[Itemized modification records]
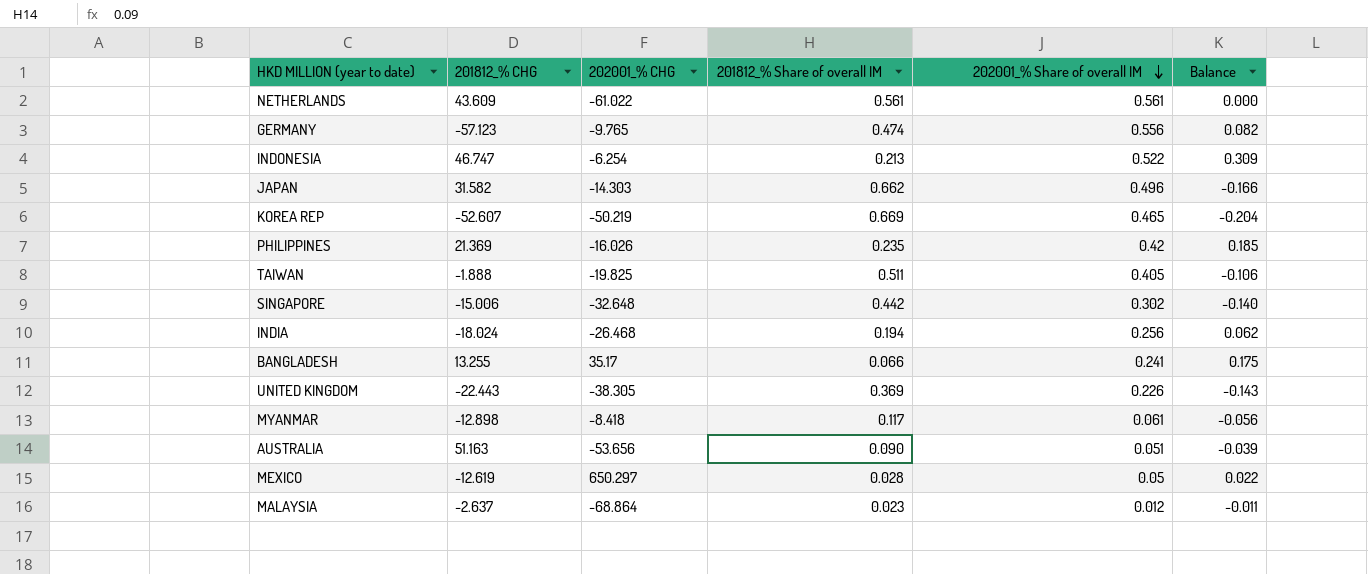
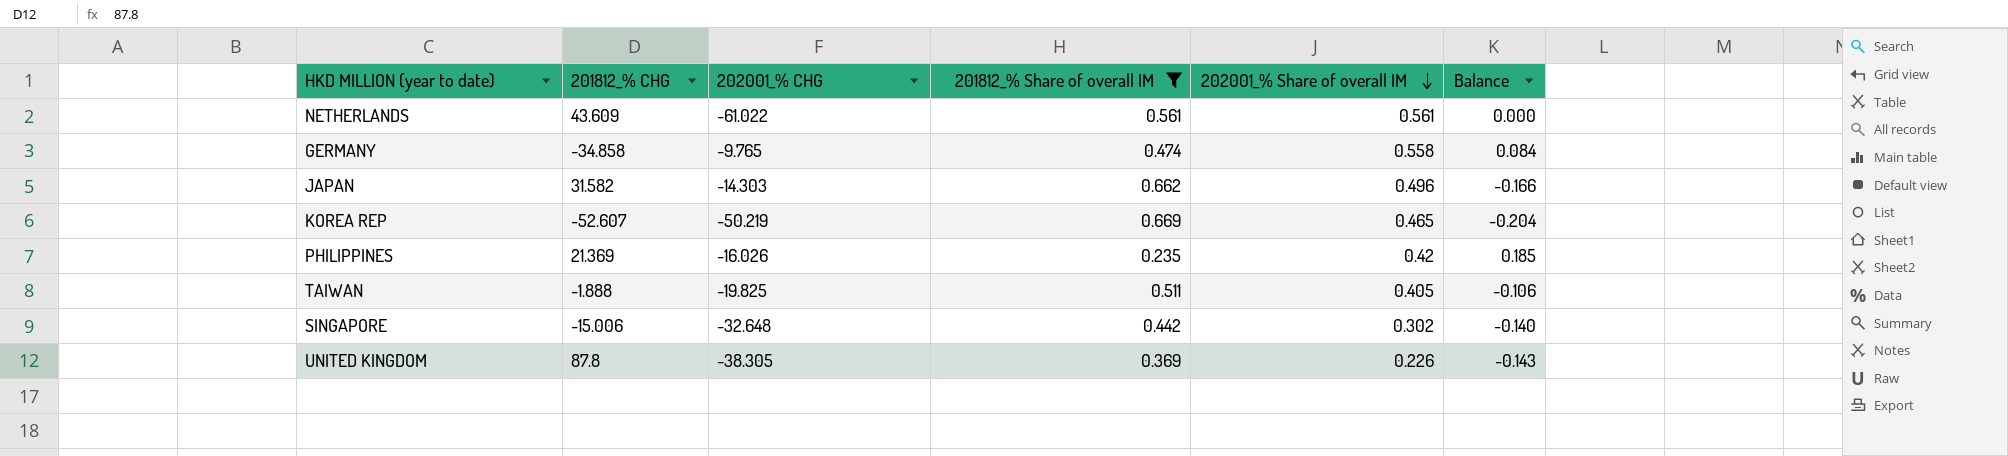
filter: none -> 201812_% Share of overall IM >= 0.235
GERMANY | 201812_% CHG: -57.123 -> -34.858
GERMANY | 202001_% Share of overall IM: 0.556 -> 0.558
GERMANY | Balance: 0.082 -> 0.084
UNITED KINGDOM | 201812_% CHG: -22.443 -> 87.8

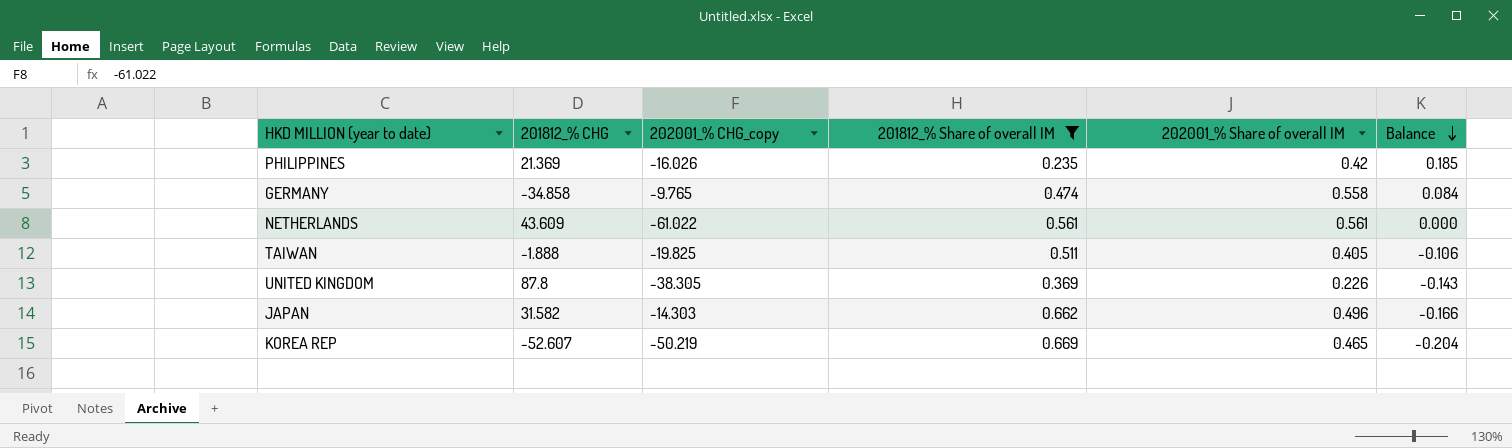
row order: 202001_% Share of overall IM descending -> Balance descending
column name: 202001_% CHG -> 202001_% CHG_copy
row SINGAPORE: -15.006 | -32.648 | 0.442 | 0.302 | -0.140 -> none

==

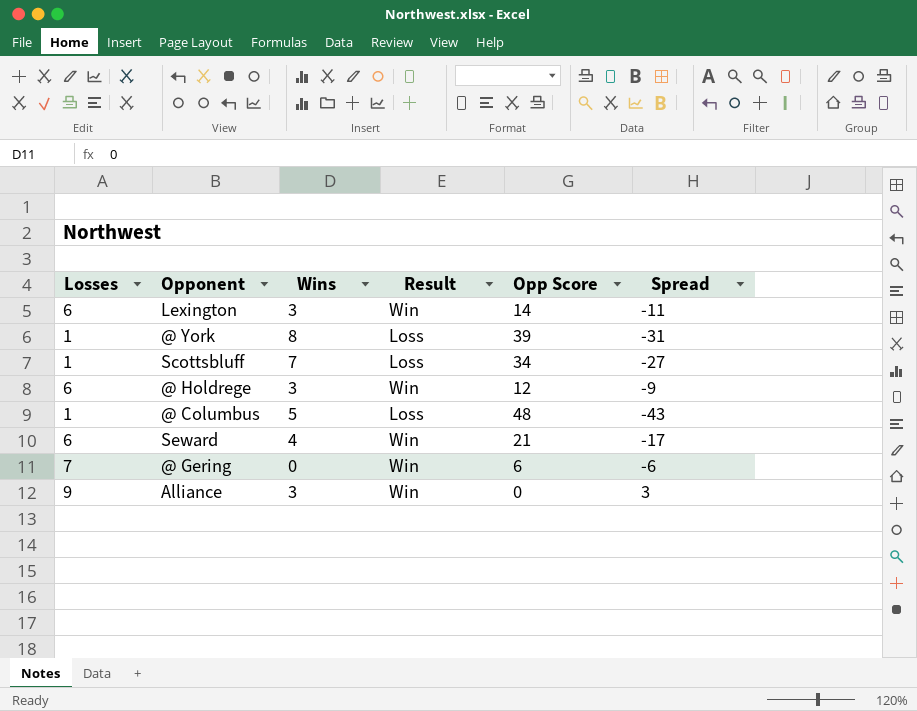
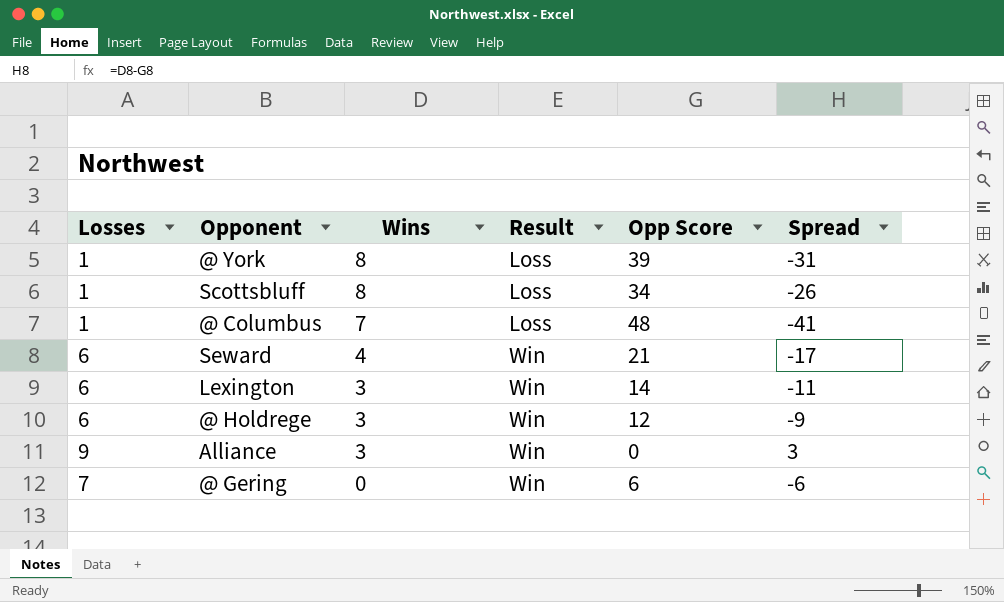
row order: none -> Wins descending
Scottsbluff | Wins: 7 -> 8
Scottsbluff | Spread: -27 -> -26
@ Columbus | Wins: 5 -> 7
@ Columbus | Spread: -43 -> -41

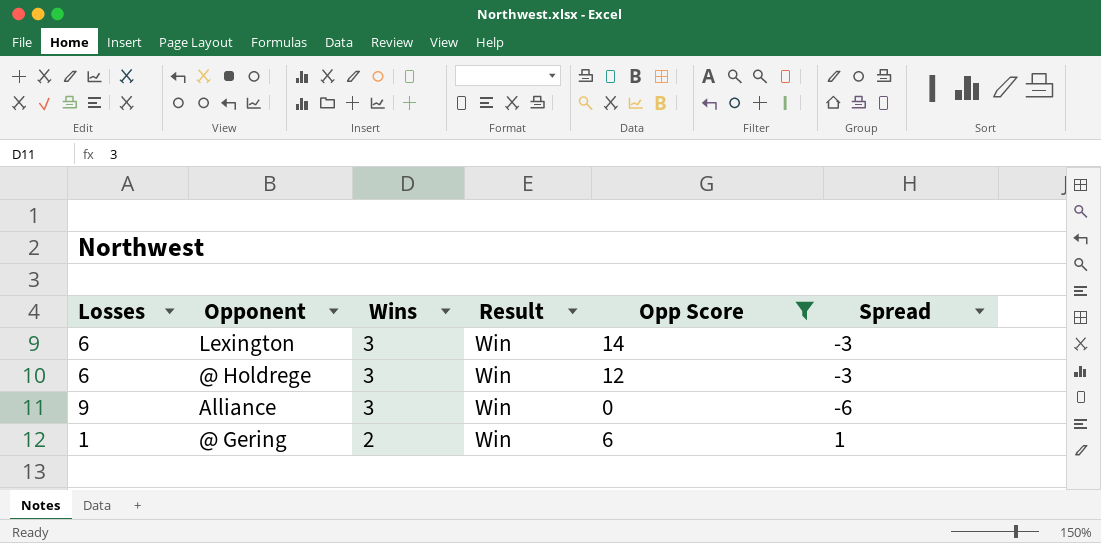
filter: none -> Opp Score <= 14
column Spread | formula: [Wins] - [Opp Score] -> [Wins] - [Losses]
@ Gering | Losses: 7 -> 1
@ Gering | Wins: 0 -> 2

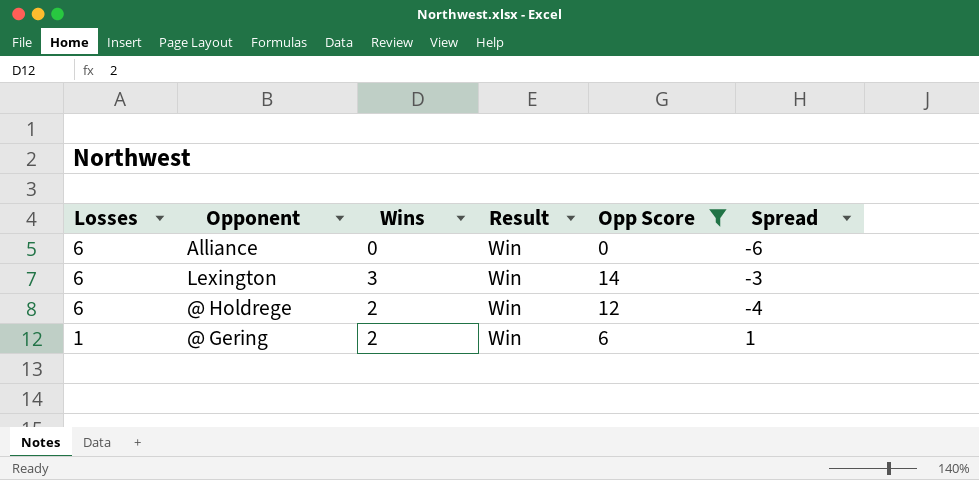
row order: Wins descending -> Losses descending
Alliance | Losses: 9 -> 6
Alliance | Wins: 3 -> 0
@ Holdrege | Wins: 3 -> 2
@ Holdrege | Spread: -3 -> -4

▶ [Exercise objective]:
No picture is to be printed. Output exactly the lines above from the line containing "Spread: -43 -> -41" through the line containing "Spread: -3 -> -4".

▶ [Your solution]:
@ Columbus | Spread: -43 -> -41

filter: none -> Opp Score <= 14
column Spread | formula: [Wins] - [Opp Score] -> [Wins] - [Losses]
@ Gering | Losses: 7 -> 1
@ Gering | Wins: 0 -> 2

row order: Wins descending -> Losses descending
Alliance | Losses: 9 -> 6
Alliance | Wins: 3 -> 0
@ Holdrege | Wins: 3 -> 2
@ Holdrege | Spread: -3 -> -4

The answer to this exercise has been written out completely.